4. QUALITY, SAMPLES, APPROVALS:

   (a) The quality and style of all Licensed Products, and the manner in which
the Licensed Property may appear on the Licensed Products and on any packaging,
promotional materials, labels, advertising, publicity and display materials of
any kind used in connection with the Licensed Products are subject to MTVN's
prior written approval.


                                       5

<PAGE>

   (b) At each stage of development or production and prior to manufacture,
Licensee shall promptly provide MTVN with two (2) product photos and one (1)
swatch in the form of proofs and/or prototypes for each Licensed Product and all
related materials. MTVN shall advise Licensee in writing of its approval or
disapproval of such samples within fifteen (15) days of its receipt thereof. No
samples shall be deemed approved unless and until MTVN has given its approval in
writing. Licensee shall not proceed beyond any development or production stage
where approval is required without first securing such approval. In connection
with the submission of samples by Licensee for MTVN's approval, Licensee shall
also submit to MTVN a completed copy of the Licensed Product Approval Form
provided by MTVN as Schedule C. Once a sample has been approved, Licensee shall
not depart therefrom. Approval by MTVN shall not relieve Licensee of any of its
agreements, indemnities and warranties thereunder.

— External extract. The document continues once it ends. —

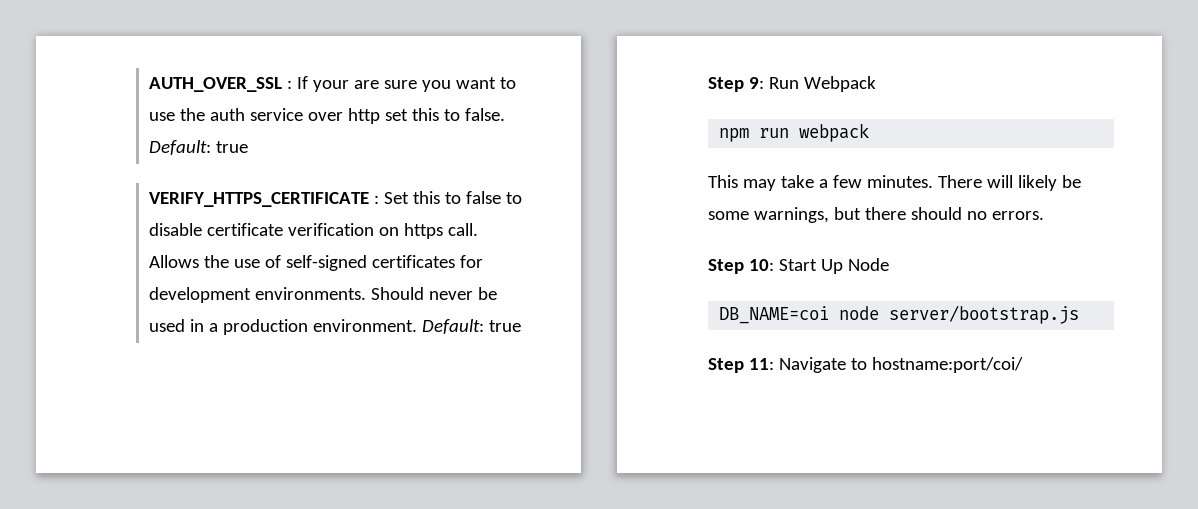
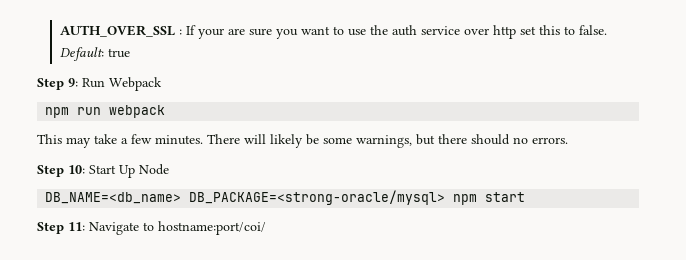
[149,191,523,207] [149,223,479,239] [149,255,484,271] [149,287,498,303] [149,319,522,335] // VERIFY_HTTPS_CERTIFICATE : Set this to false to disable certificate verification on https call. Allows the use of self-signed certificates for development environments. Should never be used in a production environment. Default: true -> (130, 53) none
[719,305,1080,324] DB_NAME=coi node server/bootstrap.js -> [45,190,526,205] DB_NAME=<db_name> DB_PACKAGE=<strong-oracle/mysql> npm start

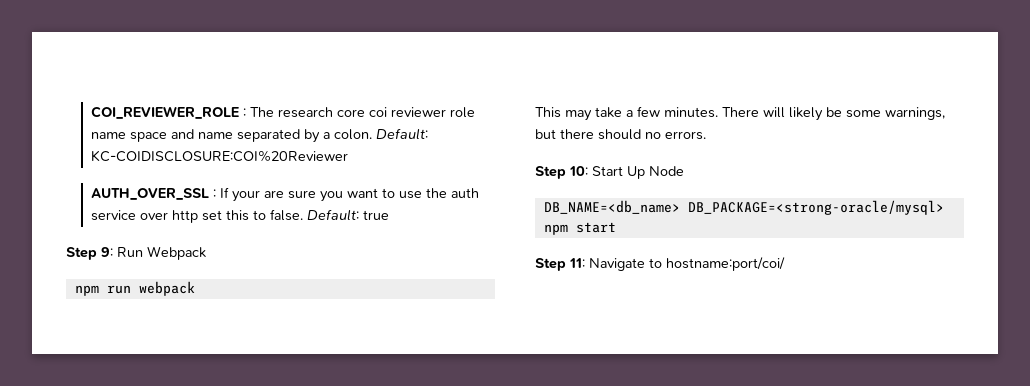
(59, 31) none -> [91,106,476,119] [91,128,429,143] [91,150,349,162] COI_REVIEWER_ROLE : The research core coi reviewer role name space and name separated by a colon. Default: KC-COIDISCLOSURE:COI%20Reviewer //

   (c) Licensee shall promptly reimburse MTVN for any and all costs of artwork
and other creative materials requested by Licensee and prepared by MTVN in
connection with the Licensed Products.

   (d) Concurrently with the initial shipment of each Licensed Product,
Licensee shall furnish to MTVN, at no cost to MTVN, two (2) samples of each
Licensed Product and each subsequent year of the License Term, two (2) samples
of each Licensed Product. At MTVN's request, Licensee shall furnish MTVN, at no
cost to MTVN, a reasonable number of samples of the Licensed Products. Any
Licensed Products requested by MTVN in excess of the foregoing amounts shall be
made available to MTVN at Licensee's cost.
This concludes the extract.